I'm thinking about something like a Niterider or Magicshine light. Does anyone use a helmet mounted headlight, like one used for hiking/backpacking? Just wondering if it would be beneficial. Thanks


----------



## savagemann (Jan 14, 2008)

I used a 3 watt led headlamp zip tied to my helmet until I picked a ms900.
Worked ok, but the ms900 is a million times better.


----------



## trek7100 (Jul 15, 2007)

thanks for the info. I've been thinking about a Magicshine light, but been hearing some 'cons' about it.


----------



## fightnut (Jul 5, 2007)

trek7100 said:


> I've been thinking about a Magicshine light, but been hearing some 'cons' about it.


If you look long enough, you'll find "cons", or complaints/problems on just about every light.
9 Magischines on tonights group ride, and more showing up every week now.


----------



## GR1822 (Jun 23, 2009)

It's like a cult....
I love my magicshines, I have both; a 900 on my helmet and a 1400 on my bars.


----------



## jmitchell13 (Nov 20, 2005)

I keep a hiking headlight in my camelbak as a backup. I wouldn't use it as my primary light.


----------



## TwoHeadsBrewing (Aug 28, 2009)

I have a MS900 for the helmet, which at least on my helmet mounts perfectly. I keep a flashlight in my camelbak just in case, with a velcro strap for securing it to the bars or helmet. There are some bright LED flashlights out there, but they seem clunky for the helmet mount. They work great on the bars with a proper mount.


----------



## KarlHanzel (May 6, 2011)

*Helmet mounted lights are not optimal by themselves!*

'Am very compelled to chime-in on this thread...

A helmet mounted headlight / headlamp all by itself is not a good idea. Here's why: By itself, the lamp throws a light that is originating very near to your eyeballs. Such a light casts shadows (of things like potholes, craters, etc) that are parallel & close to your line of sight... which is to say, _you won't see the shadow_. This means, you don't perceive the hazard as well as you would if you (also) had a handlebar mounted lamp.

Best is a lamp that mounts even lower, and even farther away from your eyeballs.
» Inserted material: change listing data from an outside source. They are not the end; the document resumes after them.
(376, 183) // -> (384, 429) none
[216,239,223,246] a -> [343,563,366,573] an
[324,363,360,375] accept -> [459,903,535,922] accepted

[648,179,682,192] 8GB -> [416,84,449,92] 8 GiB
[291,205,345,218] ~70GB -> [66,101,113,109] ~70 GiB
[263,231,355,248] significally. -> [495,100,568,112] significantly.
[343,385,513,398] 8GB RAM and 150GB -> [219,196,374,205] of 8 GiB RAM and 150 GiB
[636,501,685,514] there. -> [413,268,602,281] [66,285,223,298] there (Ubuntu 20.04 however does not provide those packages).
IMO, something down at top-of-tire hight would be ideal.

If you use a helmet mounted lamp, also have a 2nd, handlebar mounted lamp.

The helmet mounted lamp is however very useful in a couple of different situations... because it's on your head, you can "steer" it around corners, or put it in some car/truck/SUV driver's face who might not yet be seeing you adequately... the headlamp will hopefully get their attention when it's focused right at them.

Quite Sincerely,
Karl
*----->

Boulder, CO


----------



## fightnut (Jul 5, 2007)

"potholes"?.... "car/truck/SUV drivers face"?..... This is Mountain Bike Review, I think you want Road Bike Review, lol!
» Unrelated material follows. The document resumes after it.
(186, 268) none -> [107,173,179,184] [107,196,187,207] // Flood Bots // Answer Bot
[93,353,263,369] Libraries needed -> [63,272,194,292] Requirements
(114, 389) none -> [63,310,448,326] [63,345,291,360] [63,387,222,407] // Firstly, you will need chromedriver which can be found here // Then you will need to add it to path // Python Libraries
But back to the topic, I disagree, if I can only choose one light, it's for certain going on my helmet.


----------



## Big Virgil (Dec 8, 2008)

I ride with 2 lights. One on the bars, and one on the helmet. Riding with one light, IMO, does leave a void, either in front of the bike or in the relatively near distance.

If I could only buy one light, I'd buy the MS 1400 and put it on my helmet.

Even with a 2 light set-up, I put the 1400 on my helmet. I use the two smaller lights when climbing (I like the broadcast light) and blaze all three of them going downhill.

Actually, I put two 900's on my handle bars, one on each side of stem and use the "Y" connector to run them off of one battery. Total overkill, but what the heck.


----------